American experts recommend resuming vaccination with Johnson & Johnson

In a decision released today, experts said that the risks of administering the vaccine, associated with very rare cases of blood clots, are minimal given the benefits of being vaccinated against a virus that still infects tens of thousands of Americans every day.

Of the nearly eight million people who were vaccinated with Johnson & Johnson, before the vaccine was stopped, health officials identified 15 cases of a rare type of blood clot, three of which were fatal.

All cases occurred in women, most of them under the age of 50.

Today’s decision states that it is essential to inform younger women of this risk, in clear and understandable terms, so that they can decide whether they would prefer to choose an alternative vaccine.

The committee agreed, by a vote of 10 to 4, against suspending the suspension of the use of the syringe in question, without age restrictions.
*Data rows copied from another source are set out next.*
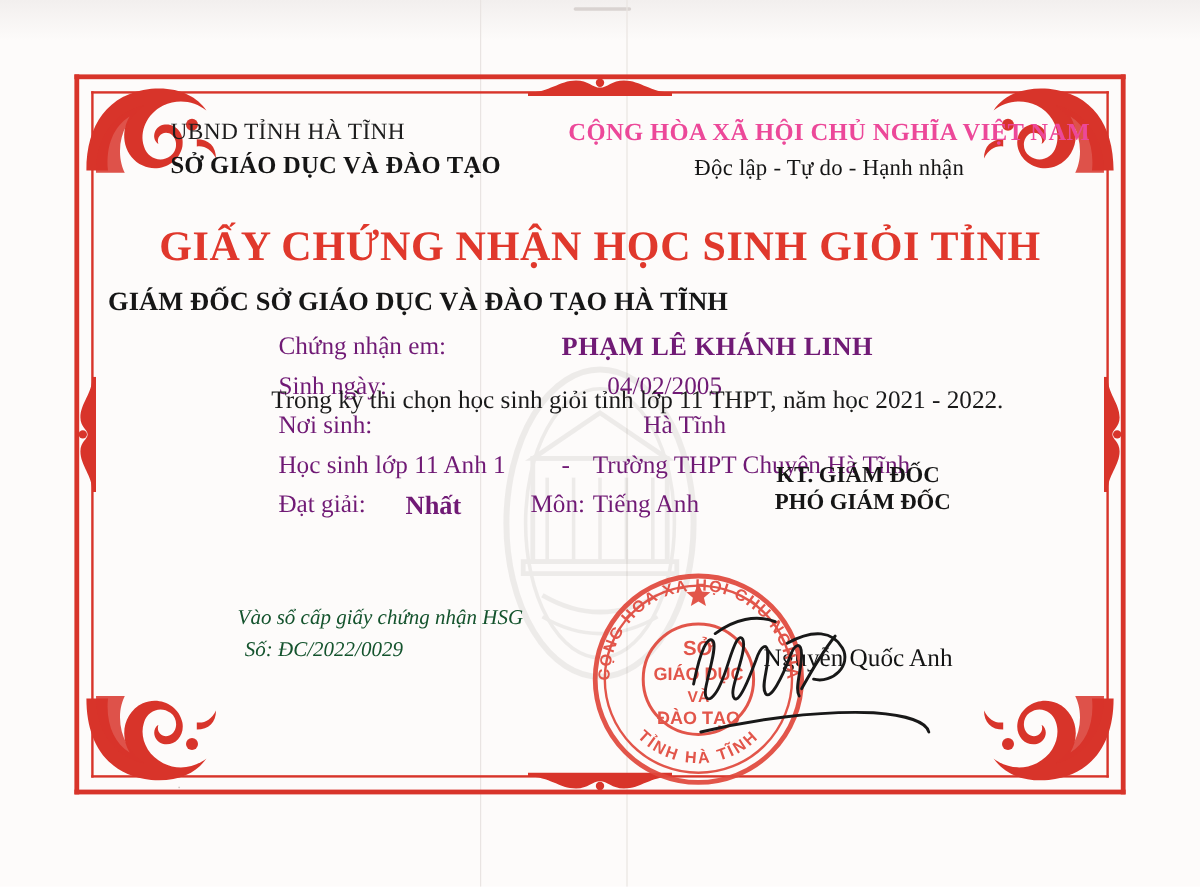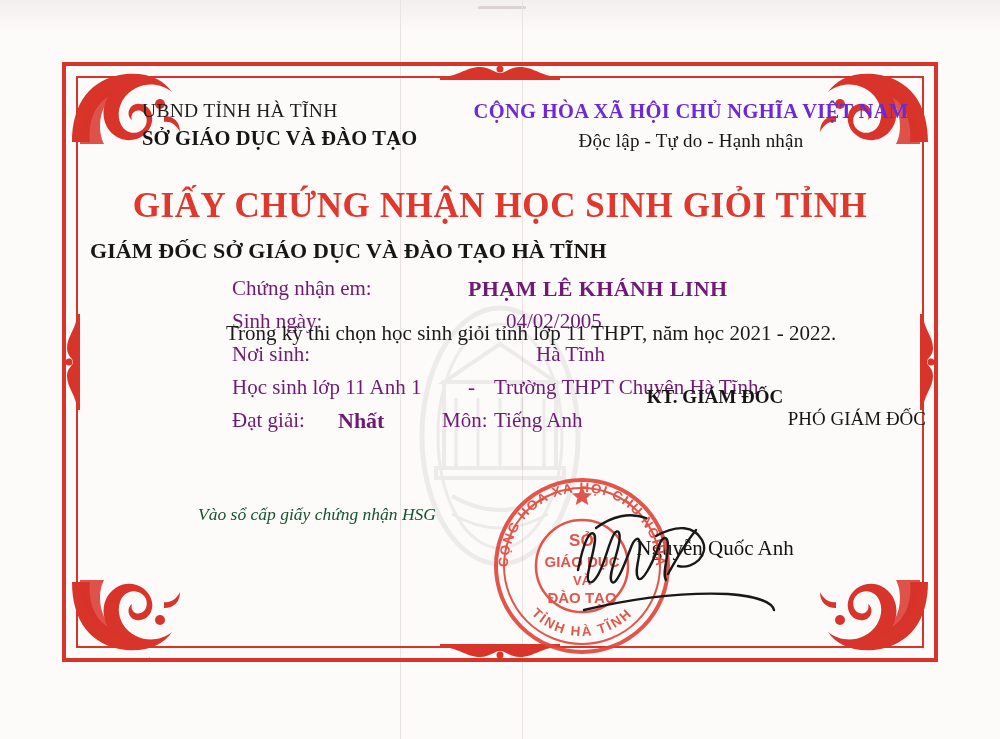--- a/index.html
+++ b/index.html
@@ -134,7 +134,7 @@
   .hdr-right .hdr-line1 {
     font-size: 20.5px;
     font-weight: 700;
-    color: #6d28d9;
+    color: #ec4899;
   }
   .hdr-right .hdr-line2 {
     font-size: 19px;

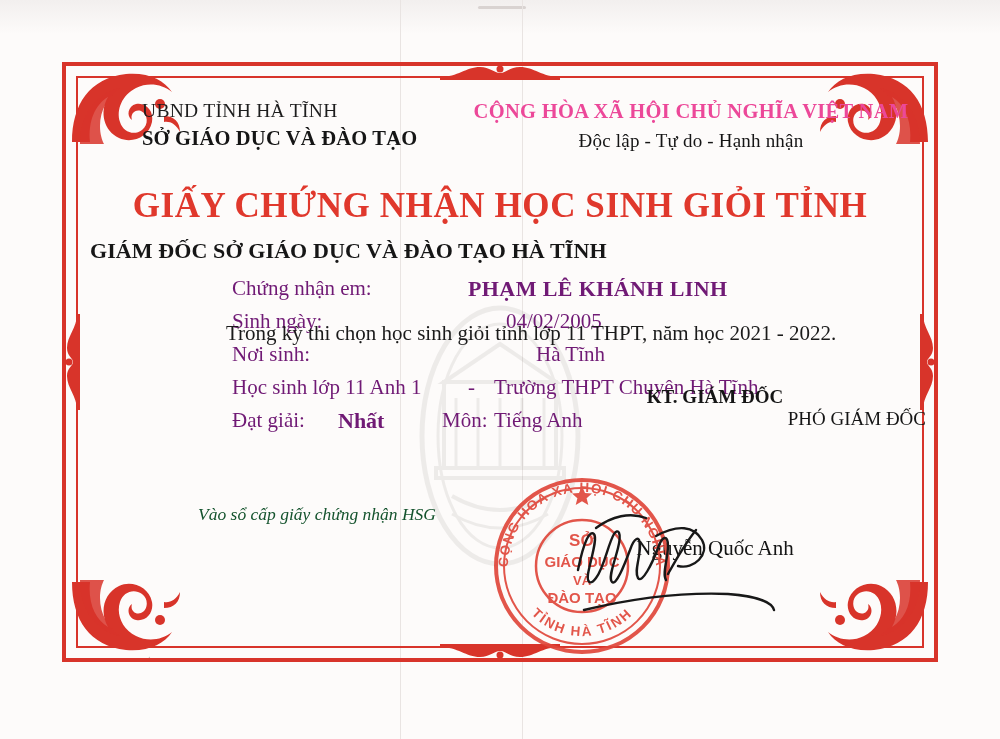--- a/index.html
+++ b/index.html
@@ -227,11 +227,11 @@
   .sign-role2 {
     position: absolute;
     top: 322px;
-    left: 446px;
+    left: 434px;
     width: 390px;
-    text-align: right;
+    text-align: center;
     font-size: 19px;
-    font-weight: 400;
+    font-weight: 700;
     color: #151515;
   }
   .signer {

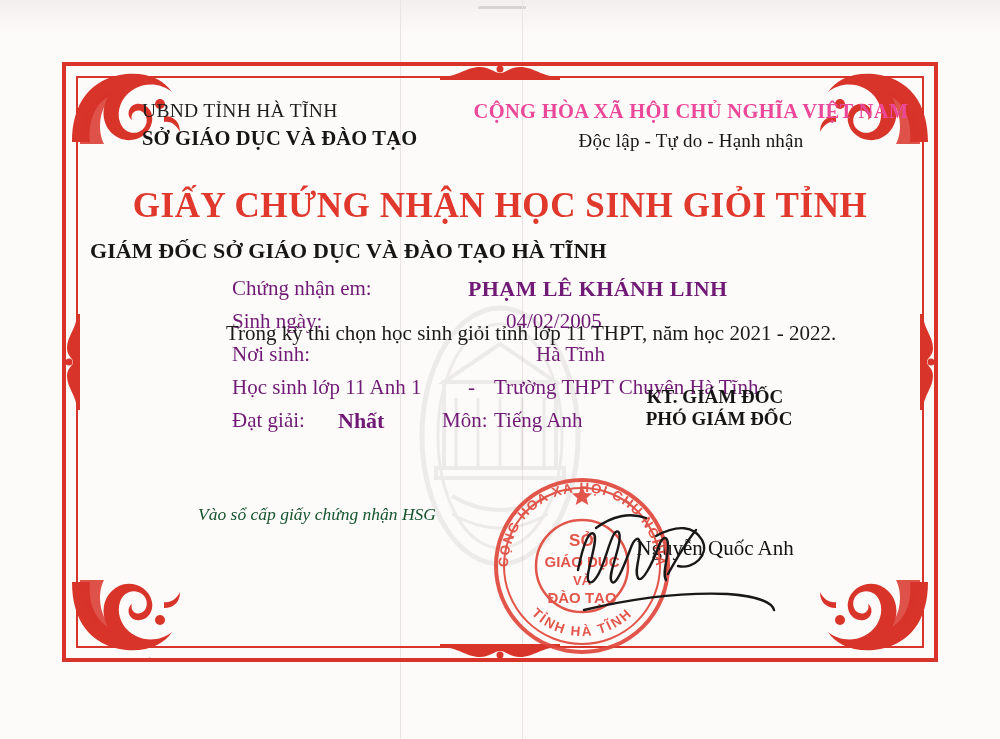--- a/index.html
+++ b/index.html
@@ -446,6 +446,7 @@
 
   <div class="register">
     <div class="l1">Vào sổ cấp giấy chứng nhận HSG</div>
+    <div class="l2">Số: ĐC/2022/0029</div>
   </div>
 </div>
 

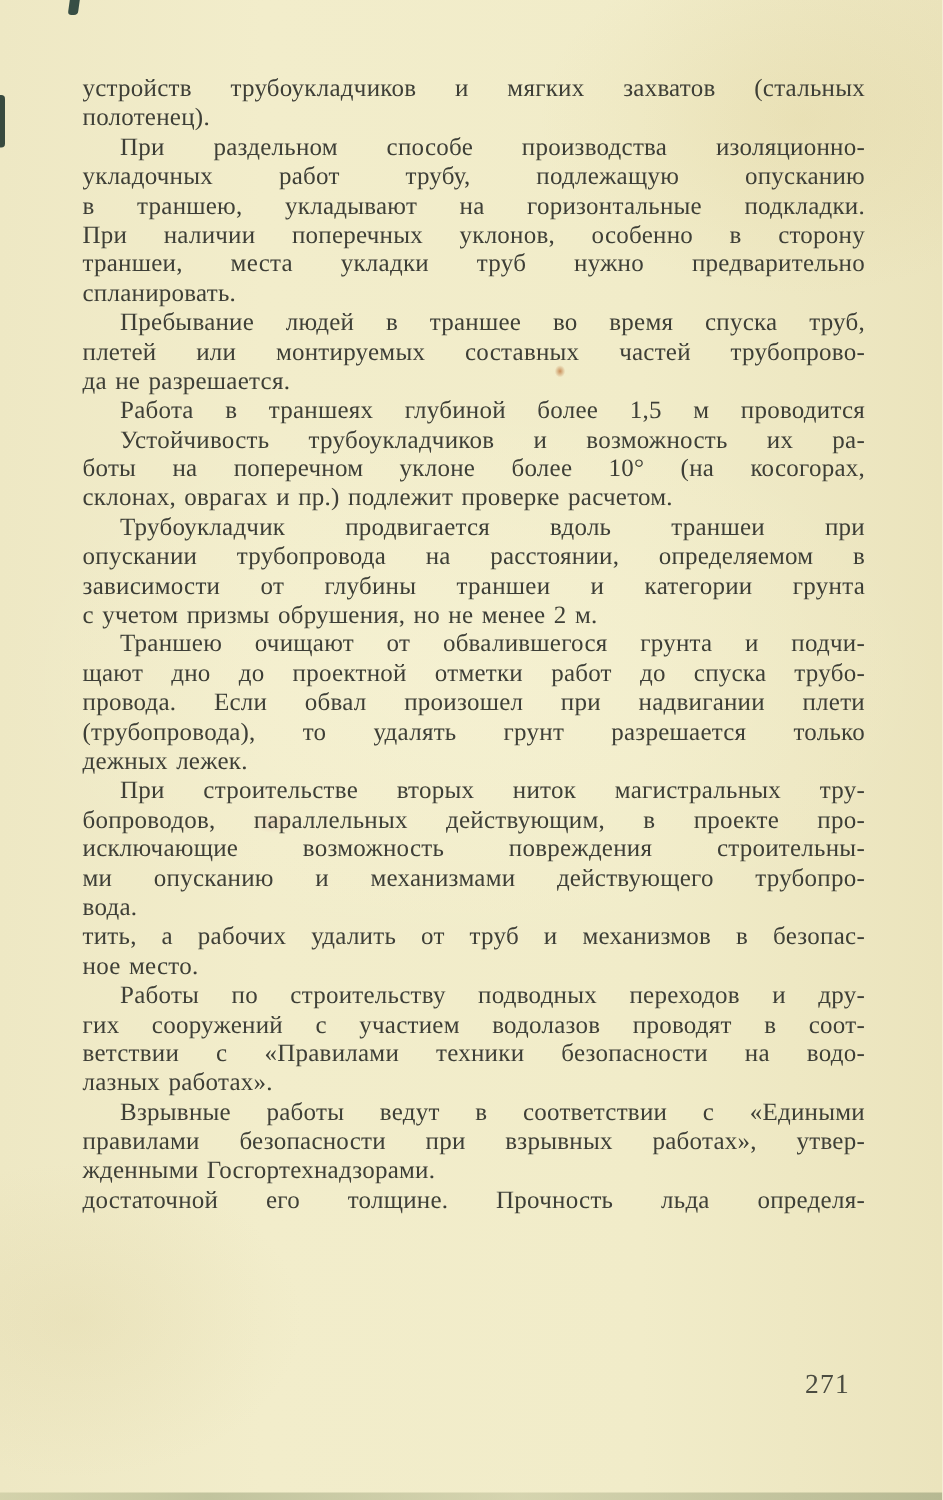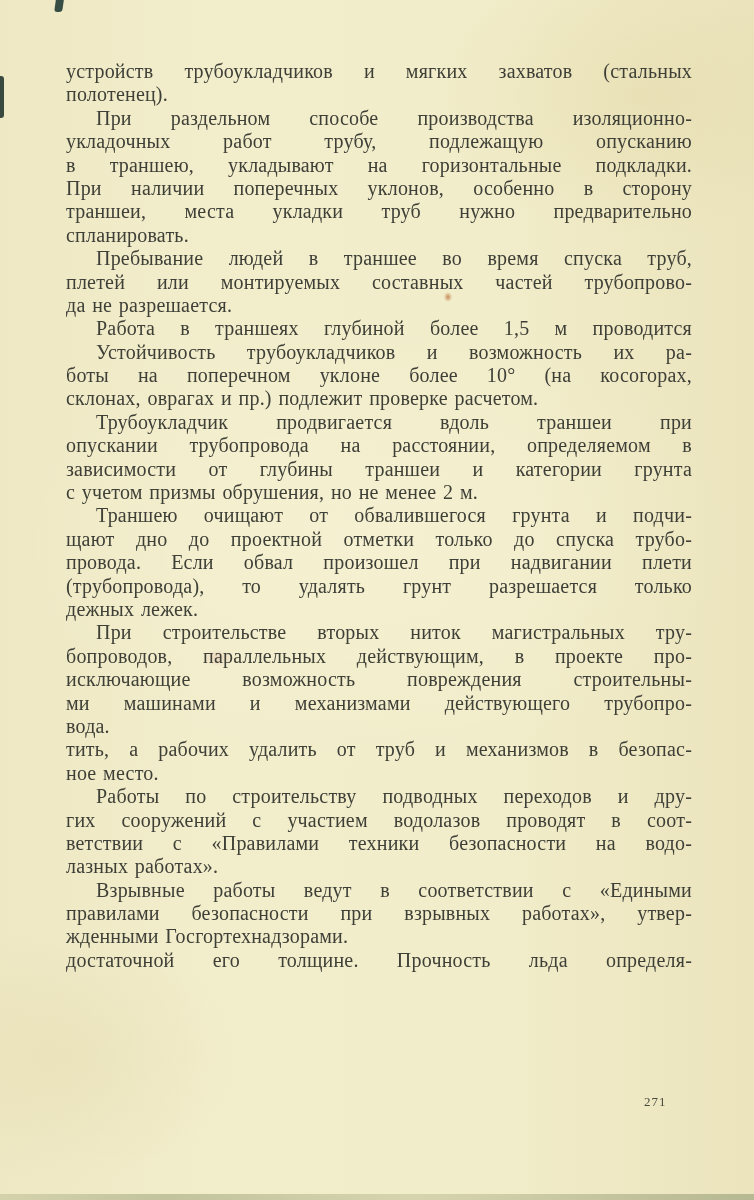--- a/index.html
+++ b/index.html
@@ -103,7 +103,7 @@
       <div class="line j">зависимости от глубины траншеи и категории грунта</div>
       <div class="line">с учетом призмы обрушения, но не менее 2 м.</div>
       <div class="line j indent">Траншею очищают от обвалившегося грунта и подчи-</div>
-      <div class="line j">щают дно до проектной отметки только до спуска трубо-</div>
+      <div class="line j">щают дно до проектной отметки работ до спуска трубо-</div>
       <div class="line j">провода. Если обвал произошел при надвигании плети</div>
       <div class="line j">(трубопровода), то удалять грунт разрешается только</div>
       <div class="line">дежных лежек.</div>

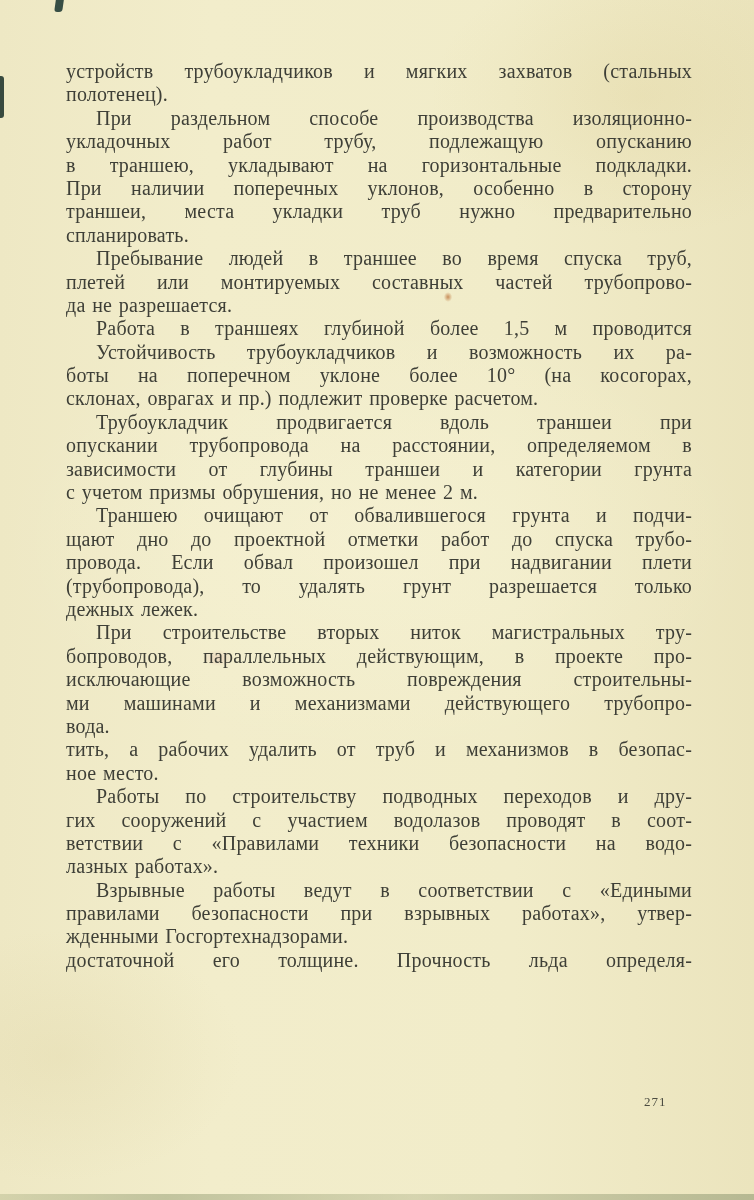--- a/index.html
+++ b/index.html
@@ -110,7 +110,7 @@
       <div class="line j indent">При строительстве вторых ниток магистральных тру-</div>
       <div class="line j">бопроводов, параллельных действующим, в проекте про-</div>
       <div class="line j">исключающие возможность повреждения строительны-</div>
-      <div class="line j">ми машинами и механизмами действующего трубопро-</div>
+      <div class="line j">ми опусканию и механизмами действующего трубопро-</div>
       <div class="line">вода.</div>
       <div class="line j">тить, а рабочих удалить от труб и механизмов в безопас-</div>
       <div class="line">ное место.</div>

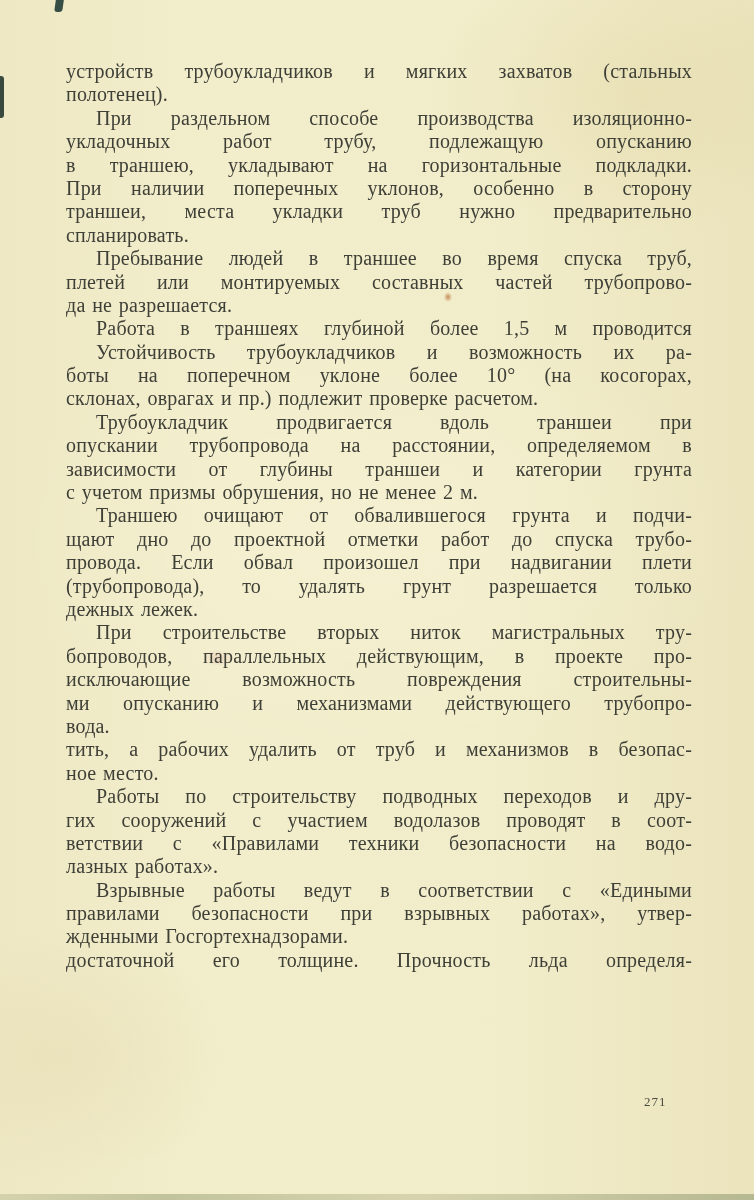--- a/index.html
+++ b/index.html
@@ -46,7 +46,7 @@
   .page-number {
     position: absolute;
     left: 644px; top: 1094px;
-    font-size: 13px;
+    font-size: 22px;
     letter-spacing: 1px;
     color: #4b4c41;
   }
It is now up to the US government to evaluate the recommendation and decide whether to resume use of the single-dose vaccine, which was halted 11 days ago.

The Center for Disease Control and the Food and Drug Administration (FDA) will evaluate the recommendation, and it is standard practice to follow expert advice.

Former CDC director Rochelle Walinski promised a quick fix to the problem.

Earlier this week, European regulators made a similar decision, stating that reducing the risk of thrombosis was not a deterrent to using the J&J injection.